For Rezaire, ‘the irony is that the technology of the Internet would not exist without the influence of African spiritualities because the origin of computing science has, in fact, been traced back to African divination systems’. Rezaire uses screen interfaces within her practice to remember the ‘space-time’ where technology, the biosphere and the spiritual world connect.
Exotic Trade will be arranged in the shape of a womb to create a ‘nurturing space that connects us to the source’, says the artist. This composition relates to the intention behind key pieces, which celebrate the resilience of Black womxn in the face of colonialist and capitalist exploitation. Rezaire seeks to mark the contribution of Black womxn to the advancement of medical science and technology – often unwillingly and painfully, such as with gynaecology
– and confront the erasure of Black womxn from the dominant narrative of technological achievement.

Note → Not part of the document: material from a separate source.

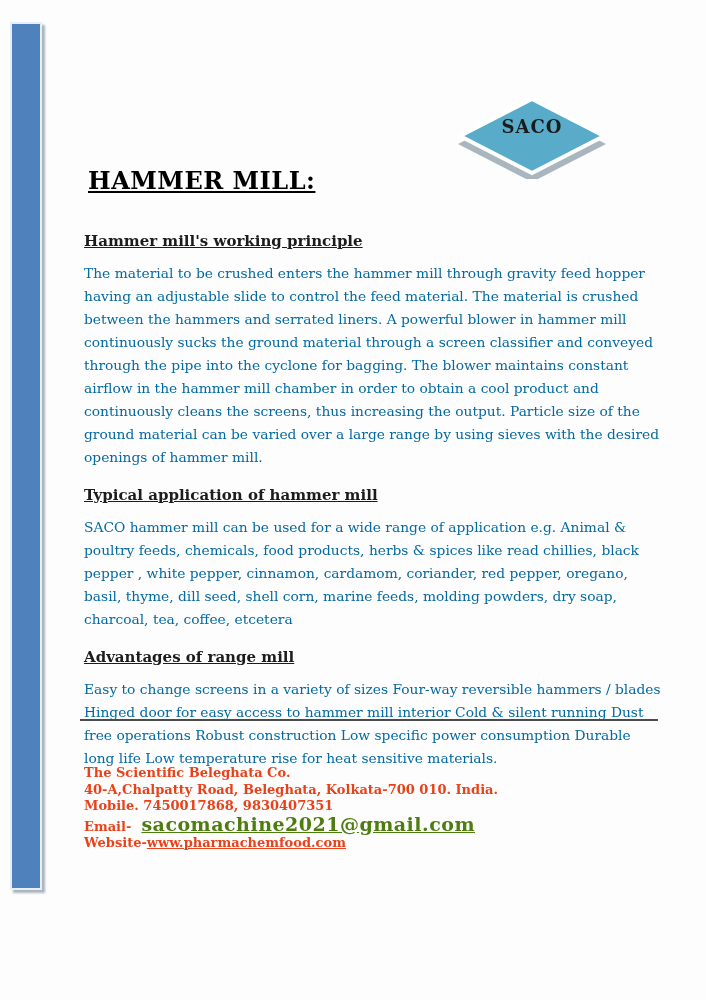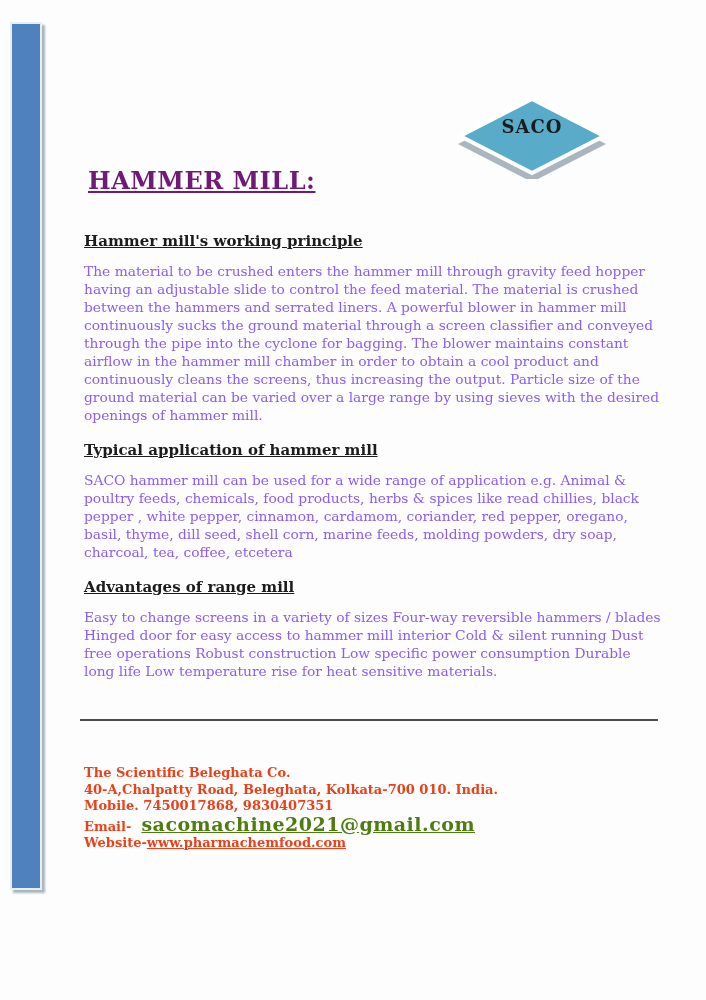"HAMMER MILL:" .doc-title { color: #701a75 -> #000000 }
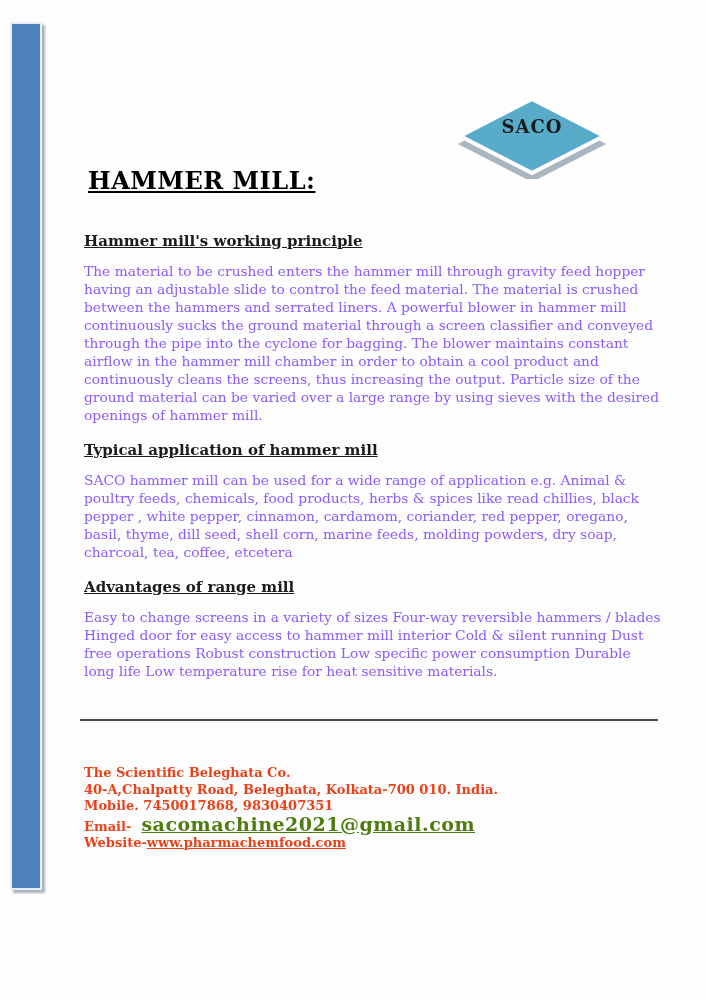"The material to be crushed" .section-body { color: #8b5cf6 -> #0369a1; line-height: 18px -> 23px }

Rezaire grapples with inherited traumas that burden Black womxn’s ‘soul-bodies’ and re-construes Black, femme erotic power as a creative and transformative energy. Her mission is ‘to reimagine a politics of pleasure driven by unapologetic desire, spiritual awakening, love and compassion’ (Rezaire).
By undertaking a dedicated excavation of the healing potential of forgotten technologies and asserting their relevance to our present age – a process that Rezaire calls ‘network archaeology’ – Exotic Trade advocates for the possibility of nurturing a ‘mind-body-spirit-techno consciousness’ that counters our current state of disconnection.